[Input records Boundary: Start]

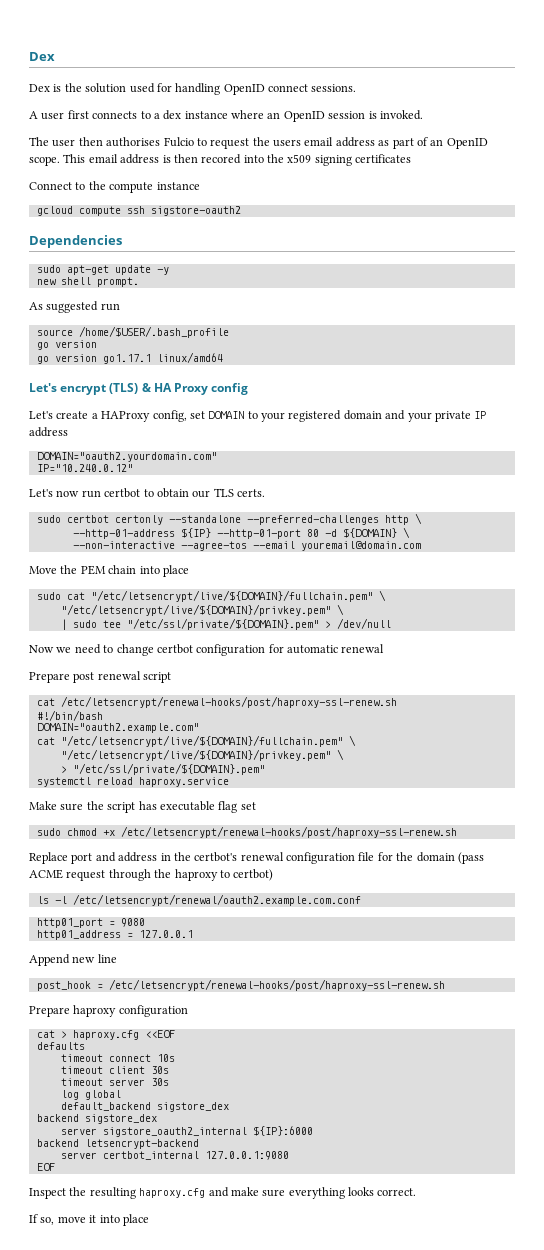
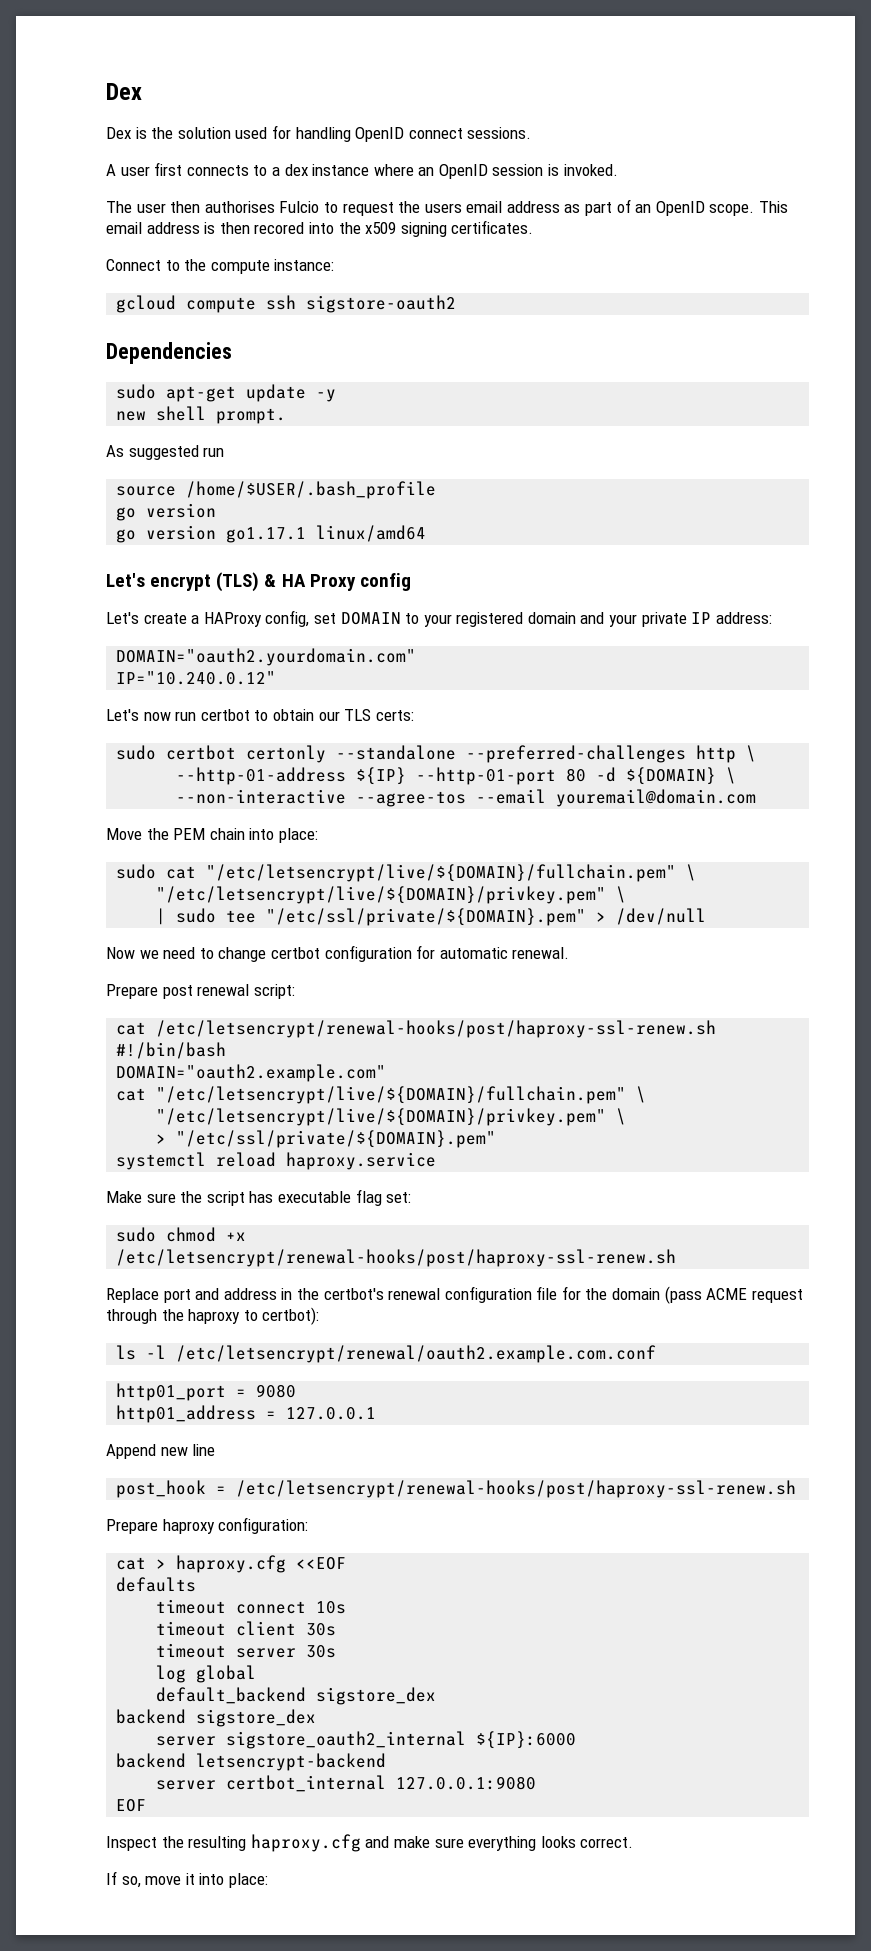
- This email address is then recored into the x509 signing certificates
+ This email address is then recored into the x509 signing certificates.
- Connect to the compute instance
+ Connect to the compute instance:
- Let's create a HAProxy config, set DOMAIN to your registered domain and your private IP address
+ Let's create a HAProxy config, set DOMAIN to your registered domain and your private IP address:
- Let's now run certbot to obtain our TLS certs.
+ Let's now run certbot to obtain our TLS certs:
- Move the PEM chain into place
+ Move the PEM chain into place:
- Now we need to change certbot configuration for automatic renewal
+ Now we need to change certbot configuration for automatic renewal.
- Prepare post renewal script
+ Prepare post renewal script:
- Make sure the script has executable flag set
+ Make sure the script has executable flag set:
- Replace port and address in the certbot's renewal configuration file for the domain (pass ACME request through the haproxy to certbot)
+ Replace port and address in the certbot's renewal configuration file for the domain (pass ACME request through the haproxy to certbot):
- Prepare haproxy configuration
+ Prepare haproxy configuration:
- If so, move it into place
+ If so, move it into place:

[Input records Boundary: End]

Instructions for the task:
Give back the full listing exactly, with pictures dropped.

Result of this task:
- This email address is then recored into the x509 signing certificates
+ This email address is then recored into the x509 signing certificates.
- Connect to the compute instance
+ Connect to the compute instance:
- Let's create a HAProxy config, set DOMAIN to your registered domain and your private IP address
+ Let's create a HAProxy config, set DOMAIN to your registered domain and your private IP address:
- Let's now run certbot to obtain our TLS certs.
+ Let's now run certbot to obtain our TLS certs:
- Move the PEM chain into place
+ Move the PEM chain into place:
- Now we need to change certbot configuration for automatic renewal
+ Now we need to change certbot configuration for automatic renewal.
- Prepare post renewal script
+ Prepare post renewal script:
- Make sure the script has executable flag set
+ Make sure the script has executable flag set:
- Replace port and address in the certbot's renewal configuration file for the domain (pass ACME request through the haproxy to certbot)
+ Replace port and address in the certbot's renewal configuration file for the domain (pass ACME request through the haproxy to certbot):
- Prepare haproxy configuration
+ Prepare haproxy configuration:
- If so, move it into place
+ If so, move it into place:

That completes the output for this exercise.